🤖 AI Summary
This work addresses the fundamental problem in graph neural networks and semi-supervised learning of selecting the most informative set of \( k \) vertices, given a graph and a labeling budget \( k \), to optimally support label inference across the entire graph. The authors propose a novel approximation algorithm grounded in combinatorial optimization and graph theory, which achieves—for the first time under standard budget constraints—a theoretical approximation ratio of \( \tilde{O}(\log^{1.5} n) \). This result overcomes key limitations of prior approaches that either relied on resource augmentation or lacked rigorous theoretical guarantees.

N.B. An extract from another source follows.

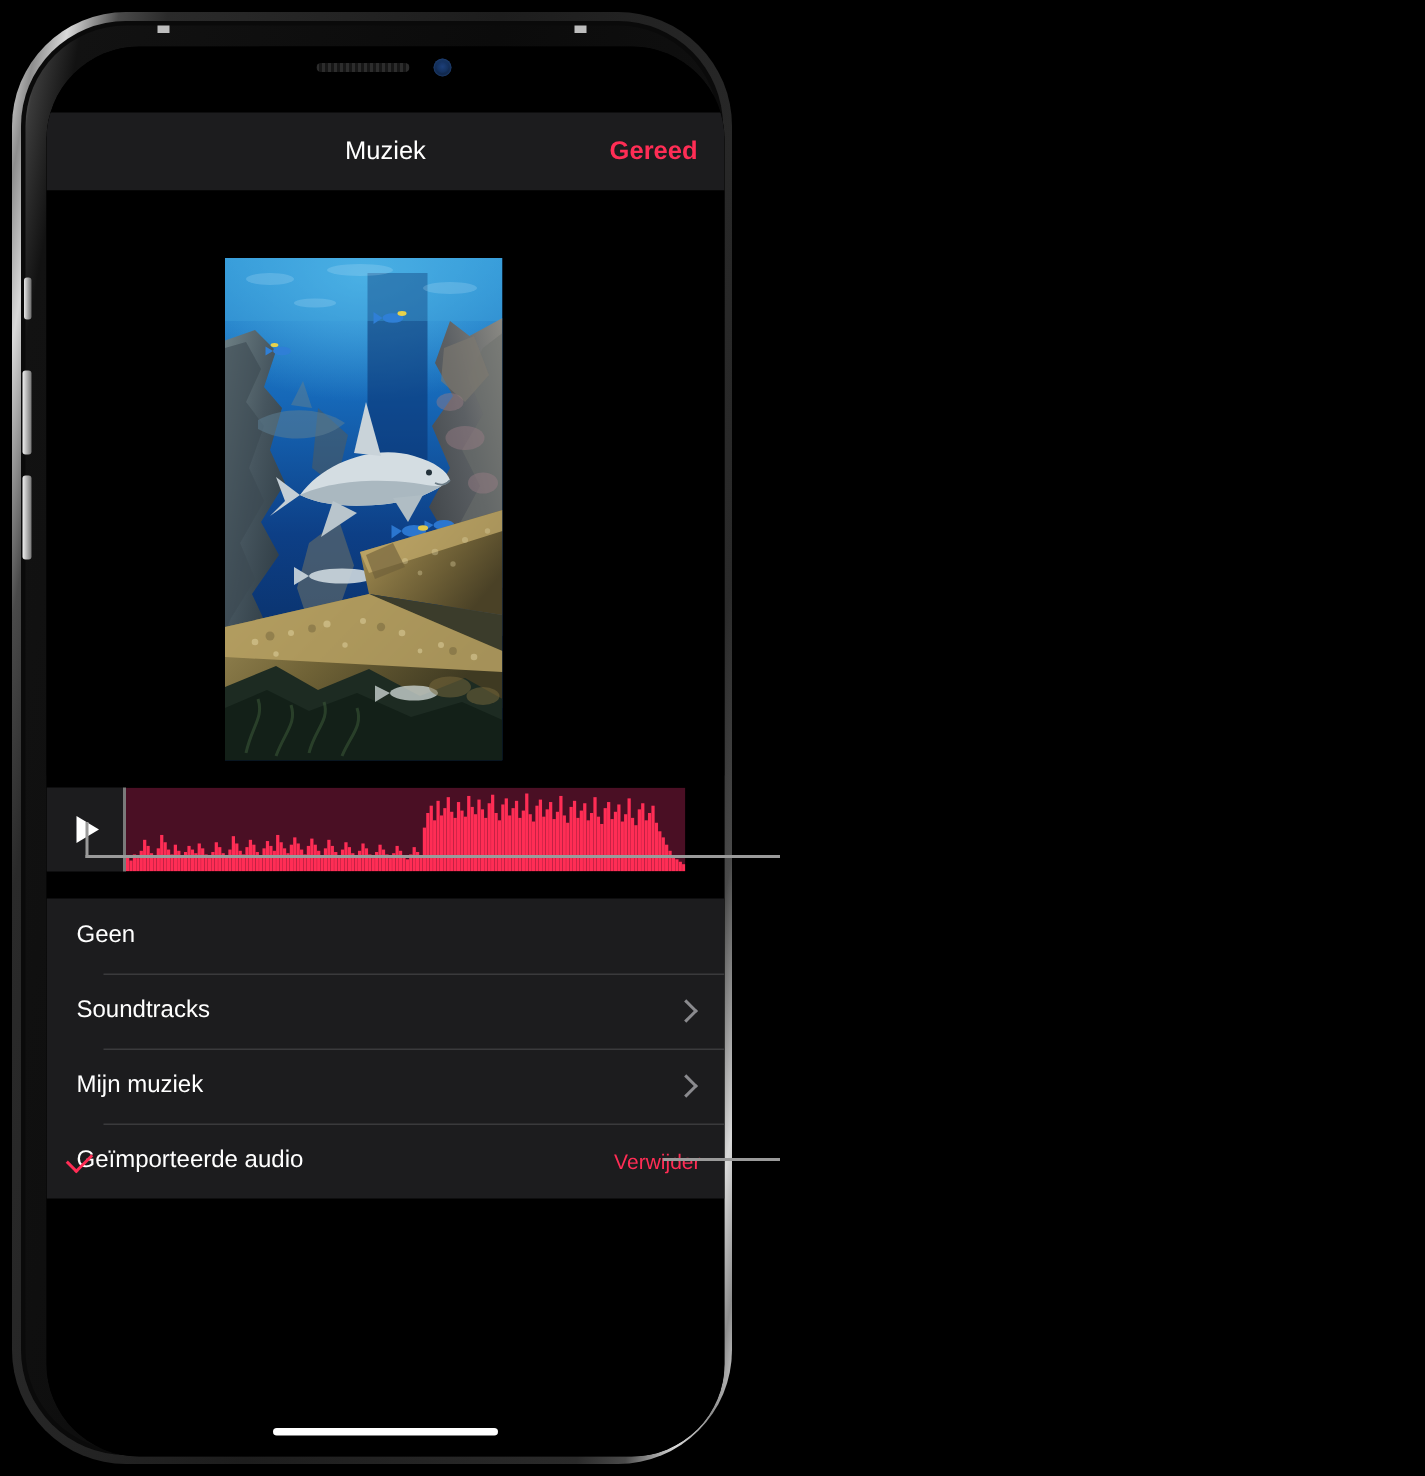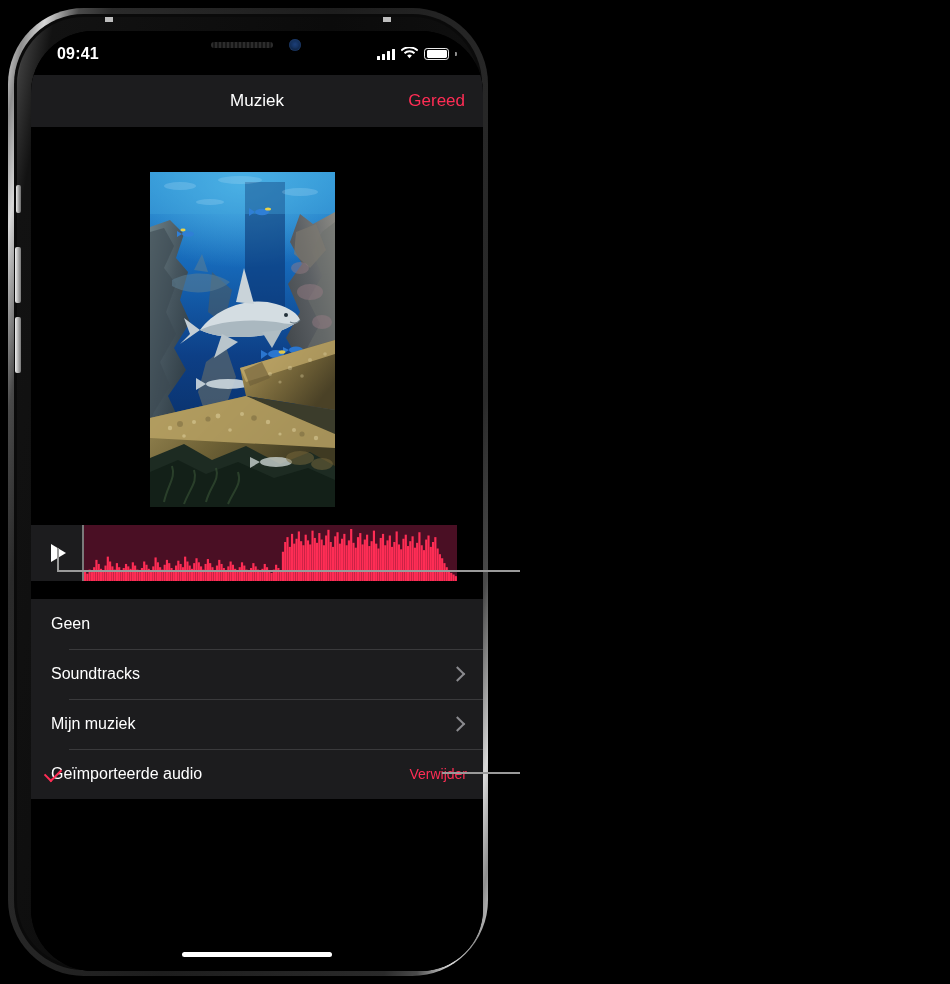"09:41" div.statusbar { html: <div> <div>09:41</div> <div> <span> <i></i> <i></i> <i></i> <i></i> </span> <span> <svg> <path></path> <path></path> <path></path> </svg> </span> <span></span> <span></span> </div> </div> -> none }
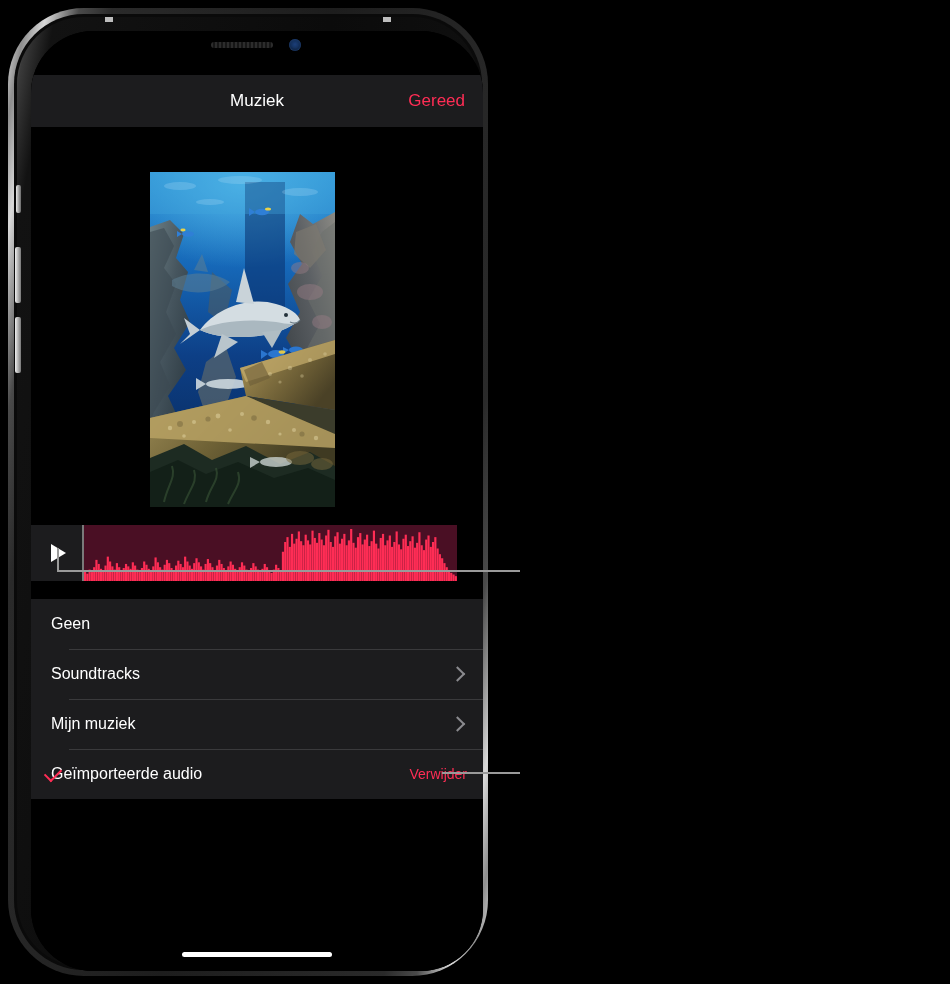"Gereed" .nav-done { font-weight: normal -> bold }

The algorithm is both scalable and effective: its efficient heuristic variant handles large-scale graphs while maintaining high label prediction accuracy and consistently outperforming existing methods.
📝 Abstract
In the graph label selection problem, one is given an $n$-vertex graph and a budget $k$, and seeks to select $k$ vertices whose labels enable accurate prediction of the labels on the remaining vertices. This problem formalizes distilling a small representative set from the whole graph. We present the first $\tilde{O}(\log^{1.5} n)$-approximation algorithm for graph label selection under the standard budget constraint. Prior work either relies on resource augmentation, allowing substantially more than $k$ labeled vertices, or consists primarily of heuristics without provable guarantees. Finally, we demonstrate that practical heuristic variants of our algorithm scale to significantly larger graphs than previous methods, while essentially retaining their quality.